## Your instructions
Given the records below, the lines starting at the line with "discount: 3.03 -> 4.55" and ending at the line with "1250 military model" should be output exactly, both end lines kept and pictures left out.

========

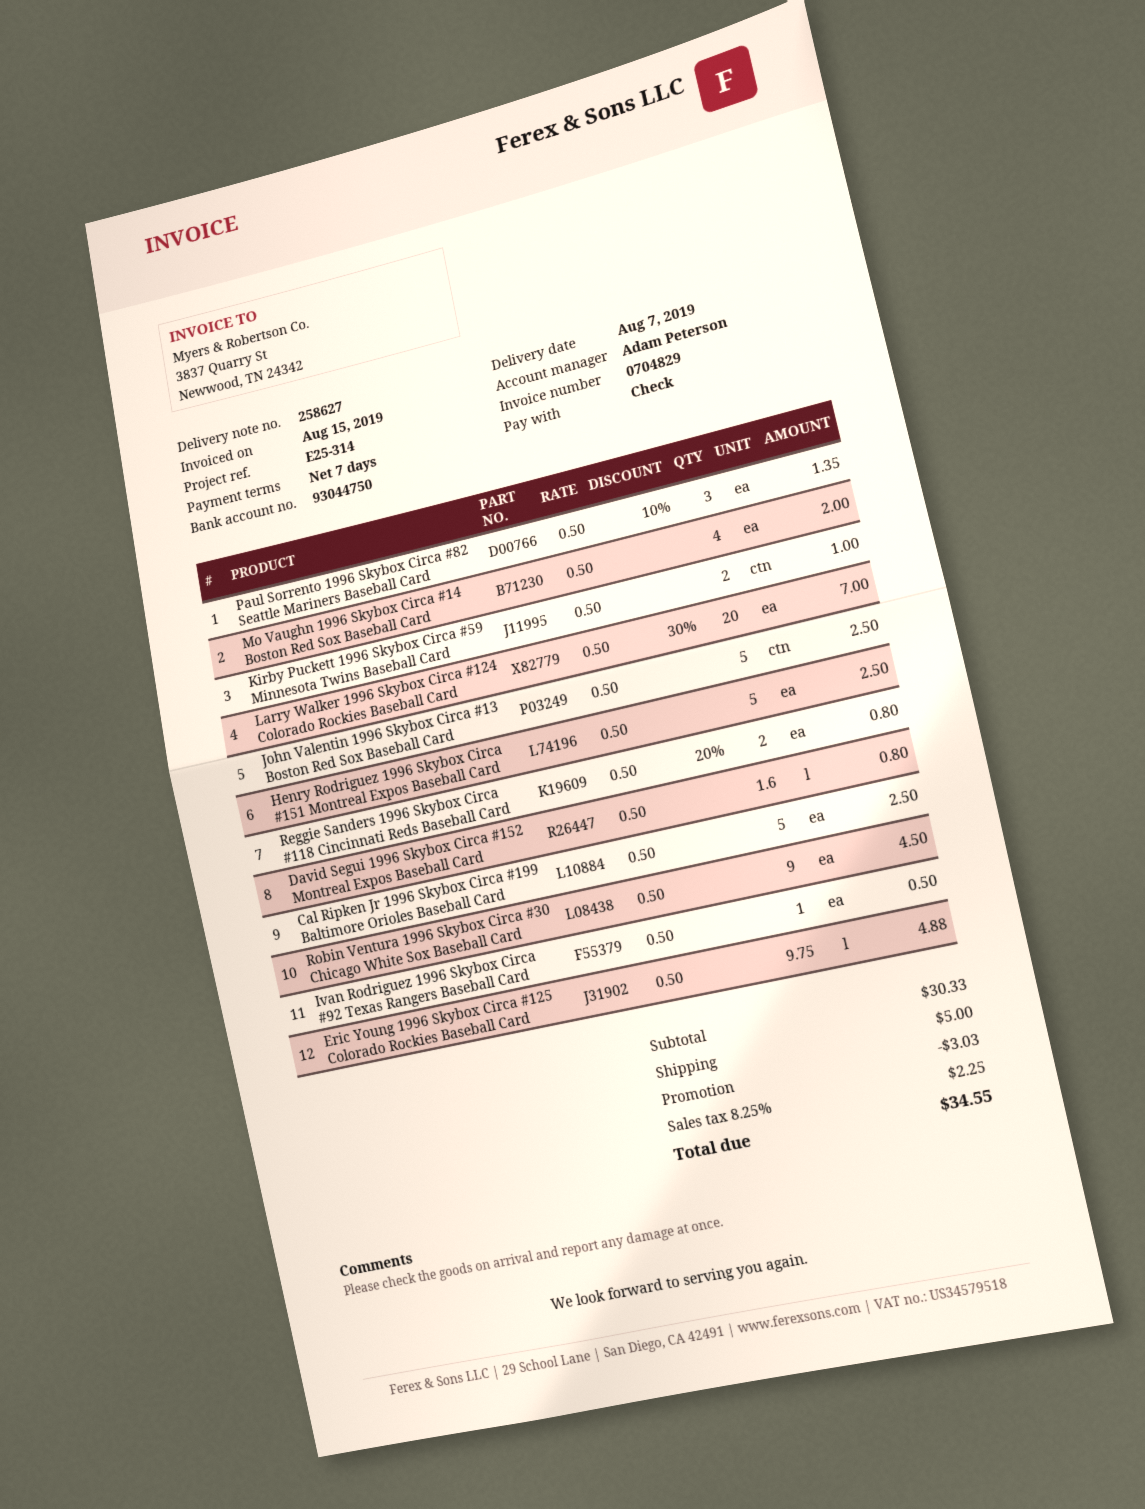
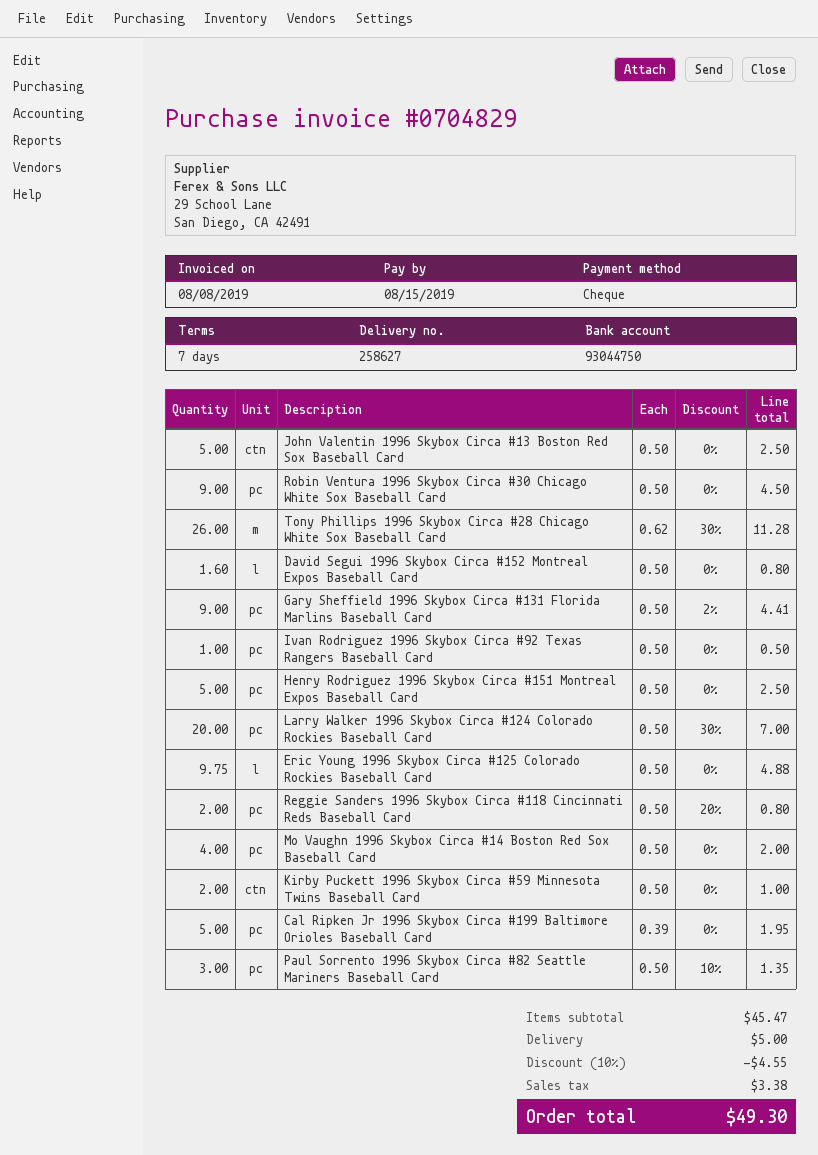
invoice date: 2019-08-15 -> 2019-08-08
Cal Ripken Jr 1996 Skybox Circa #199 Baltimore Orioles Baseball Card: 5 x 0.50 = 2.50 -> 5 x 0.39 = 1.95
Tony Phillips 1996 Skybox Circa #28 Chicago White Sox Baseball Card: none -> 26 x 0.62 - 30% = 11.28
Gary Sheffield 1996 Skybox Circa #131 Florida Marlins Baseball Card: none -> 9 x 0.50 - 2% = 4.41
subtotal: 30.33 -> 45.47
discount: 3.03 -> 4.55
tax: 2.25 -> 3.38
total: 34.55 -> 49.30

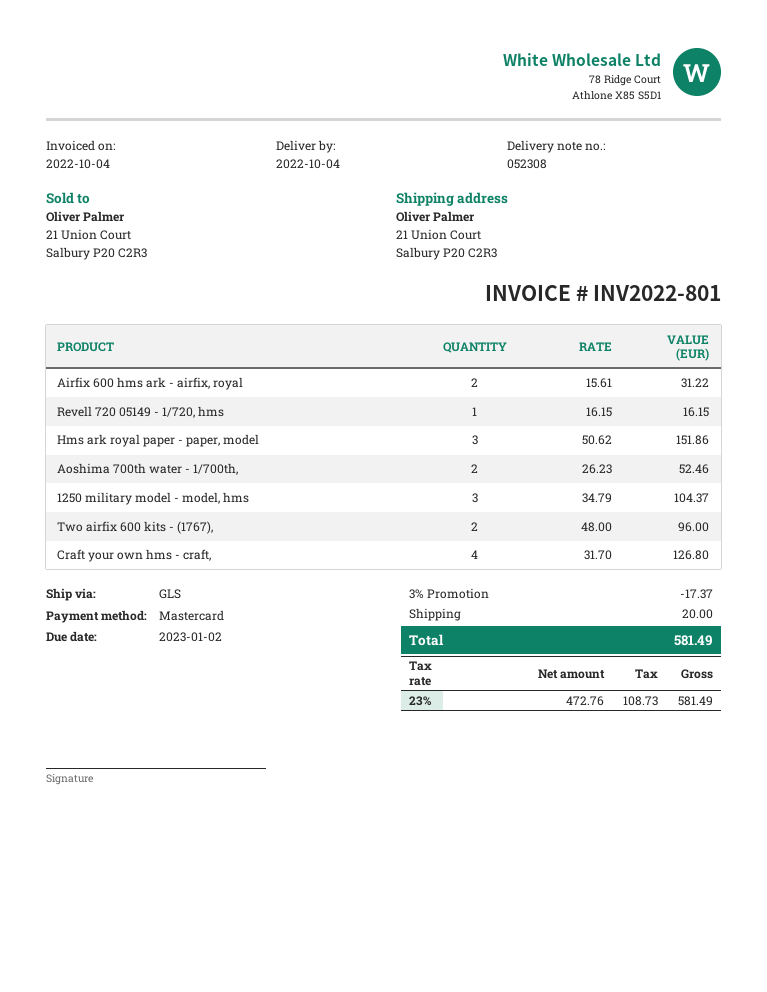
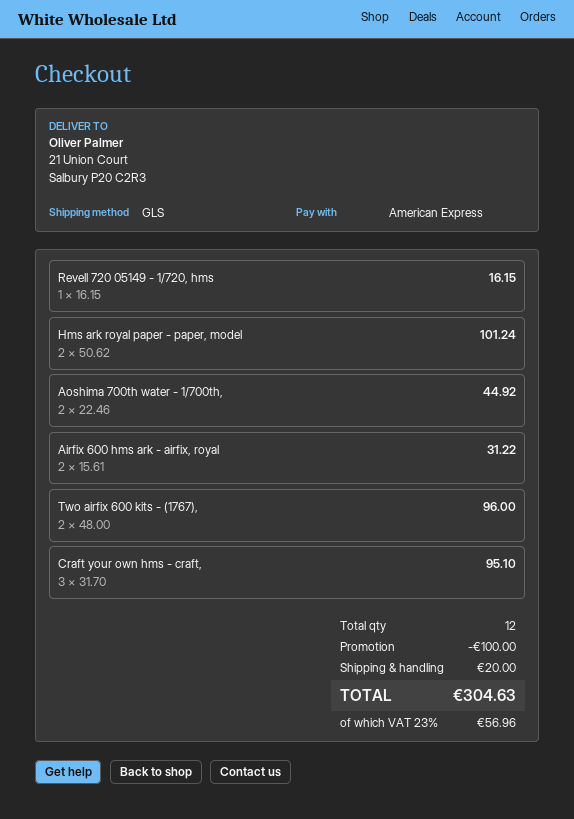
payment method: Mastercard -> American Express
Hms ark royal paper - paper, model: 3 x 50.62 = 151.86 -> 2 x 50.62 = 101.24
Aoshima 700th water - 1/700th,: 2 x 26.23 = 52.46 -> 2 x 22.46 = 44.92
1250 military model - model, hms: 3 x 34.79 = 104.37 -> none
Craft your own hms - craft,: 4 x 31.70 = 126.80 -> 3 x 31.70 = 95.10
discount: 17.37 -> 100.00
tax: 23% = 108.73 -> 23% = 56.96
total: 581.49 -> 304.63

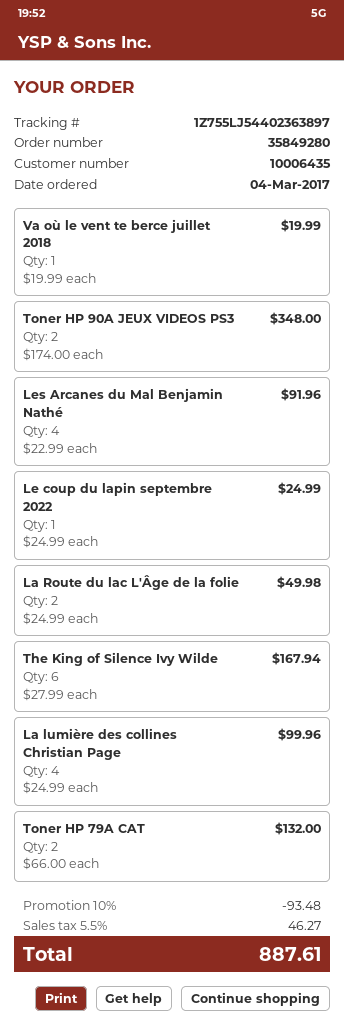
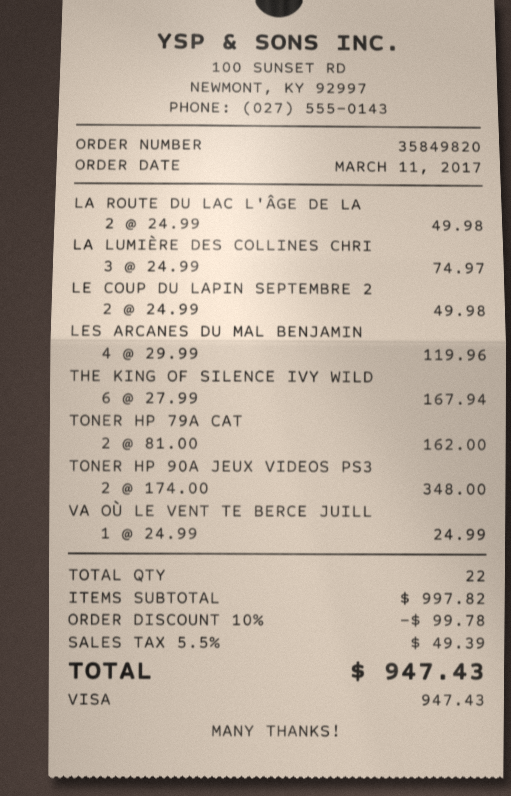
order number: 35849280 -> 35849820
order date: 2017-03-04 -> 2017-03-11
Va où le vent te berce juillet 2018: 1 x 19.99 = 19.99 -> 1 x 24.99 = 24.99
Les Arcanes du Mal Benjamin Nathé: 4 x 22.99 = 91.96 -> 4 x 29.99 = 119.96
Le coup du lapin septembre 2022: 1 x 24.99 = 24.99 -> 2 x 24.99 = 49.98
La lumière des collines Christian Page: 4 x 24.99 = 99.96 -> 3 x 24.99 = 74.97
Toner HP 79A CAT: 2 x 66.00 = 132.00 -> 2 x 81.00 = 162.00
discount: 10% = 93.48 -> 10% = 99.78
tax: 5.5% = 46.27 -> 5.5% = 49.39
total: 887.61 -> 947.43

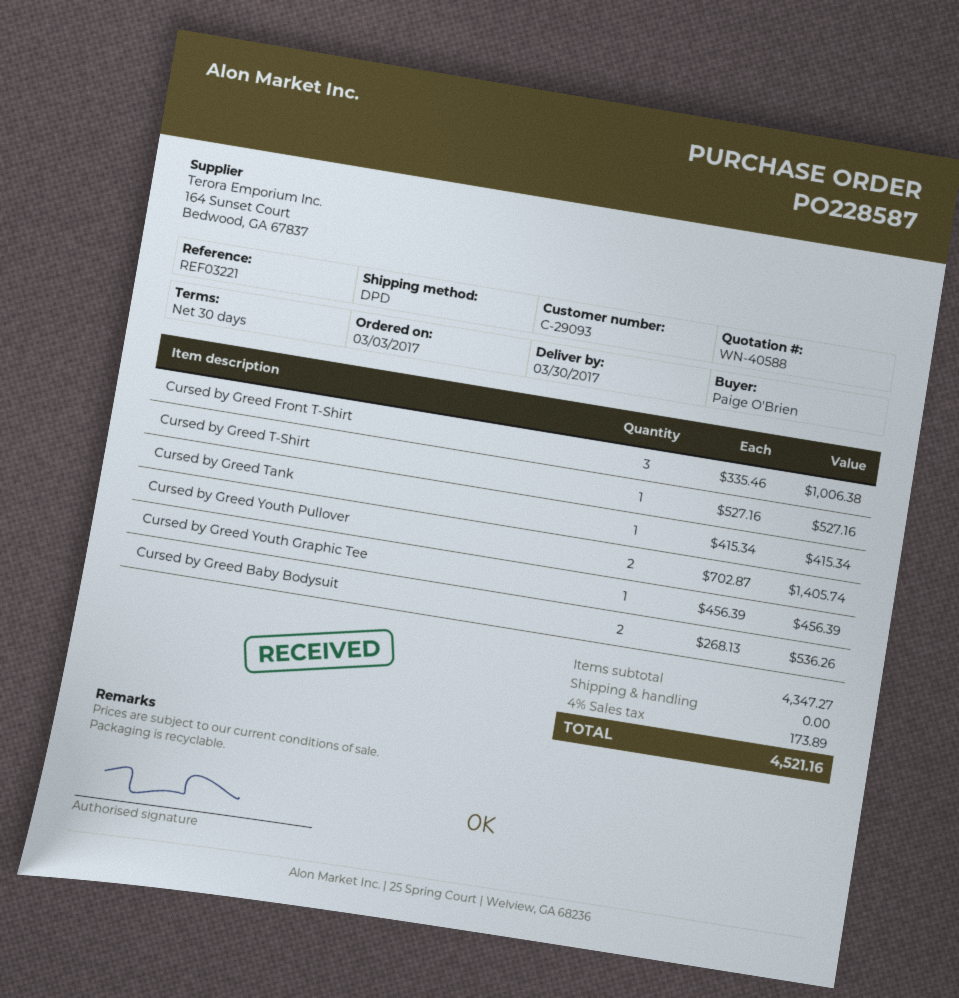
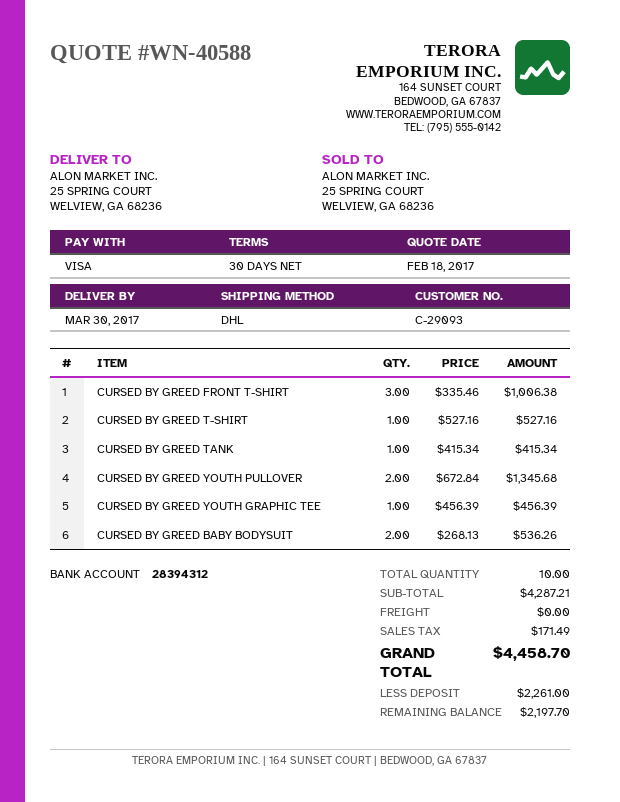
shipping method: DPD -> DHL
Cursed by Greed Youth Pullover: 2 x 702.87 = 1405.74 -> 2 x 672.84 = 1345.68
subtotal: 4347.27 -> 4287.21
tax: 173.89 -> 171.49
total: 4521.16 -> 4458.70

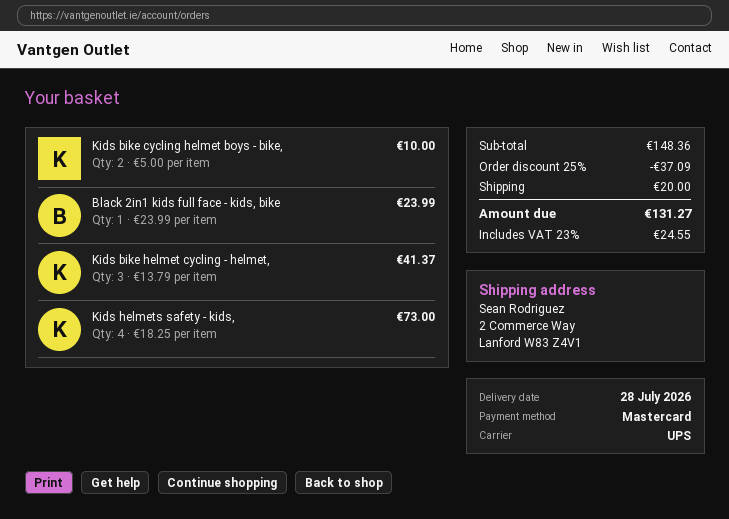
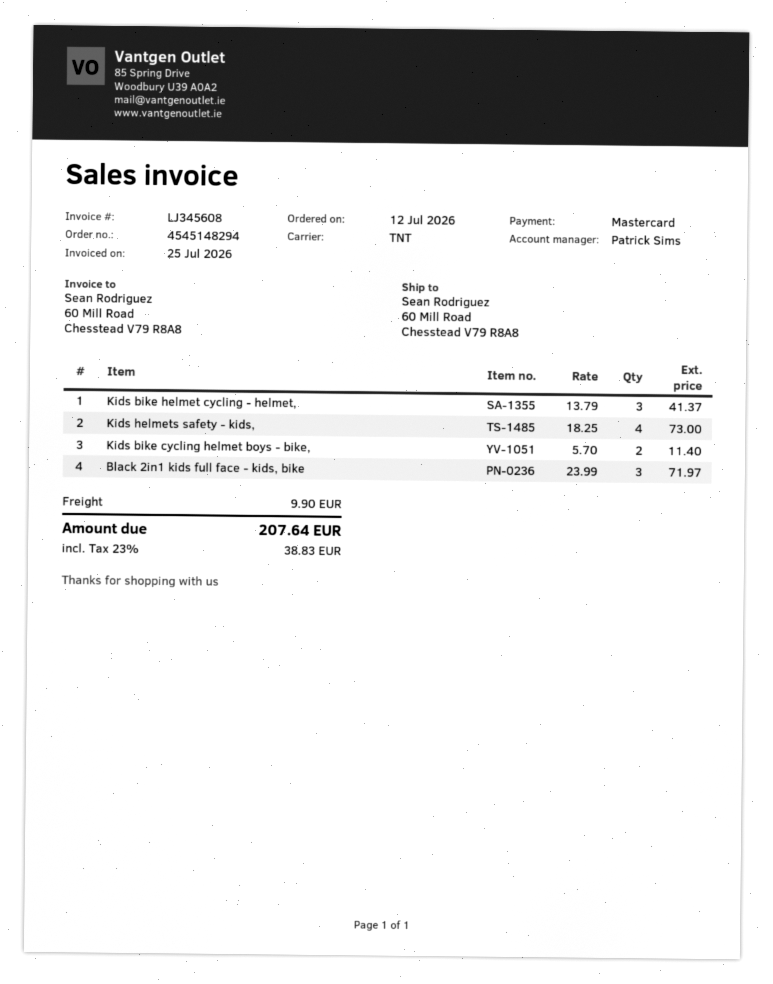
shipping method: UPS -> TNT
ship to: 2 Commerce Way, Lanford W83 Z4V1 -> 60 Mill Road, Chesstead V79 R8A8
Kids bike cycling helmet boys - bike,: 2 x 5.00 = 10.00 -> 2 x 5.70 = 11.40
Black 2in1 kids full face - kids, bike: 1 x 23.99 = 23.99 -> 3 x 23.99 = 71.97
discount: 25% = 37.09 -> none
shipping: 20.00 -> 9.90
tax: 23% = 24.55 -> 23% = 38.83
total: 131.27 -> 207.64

========

## Task response
discount: 3.03 -> 4.55
tax: 2.25 -> 3.38
total: 34.55 -> 49.30

payment method: Mastercard -> American Express
Hms ark royal paper - paper, model: 3 x 50.62 = 151.86 -> 2 x 50.62 = 101.24
Aoshima 700th water - 1/700th,: 2 x 26.23 = 52.46 -> 2 x 22.46 = 44.92
1250 military model - model, hms: 3 x 34.79 = 104.37 -> none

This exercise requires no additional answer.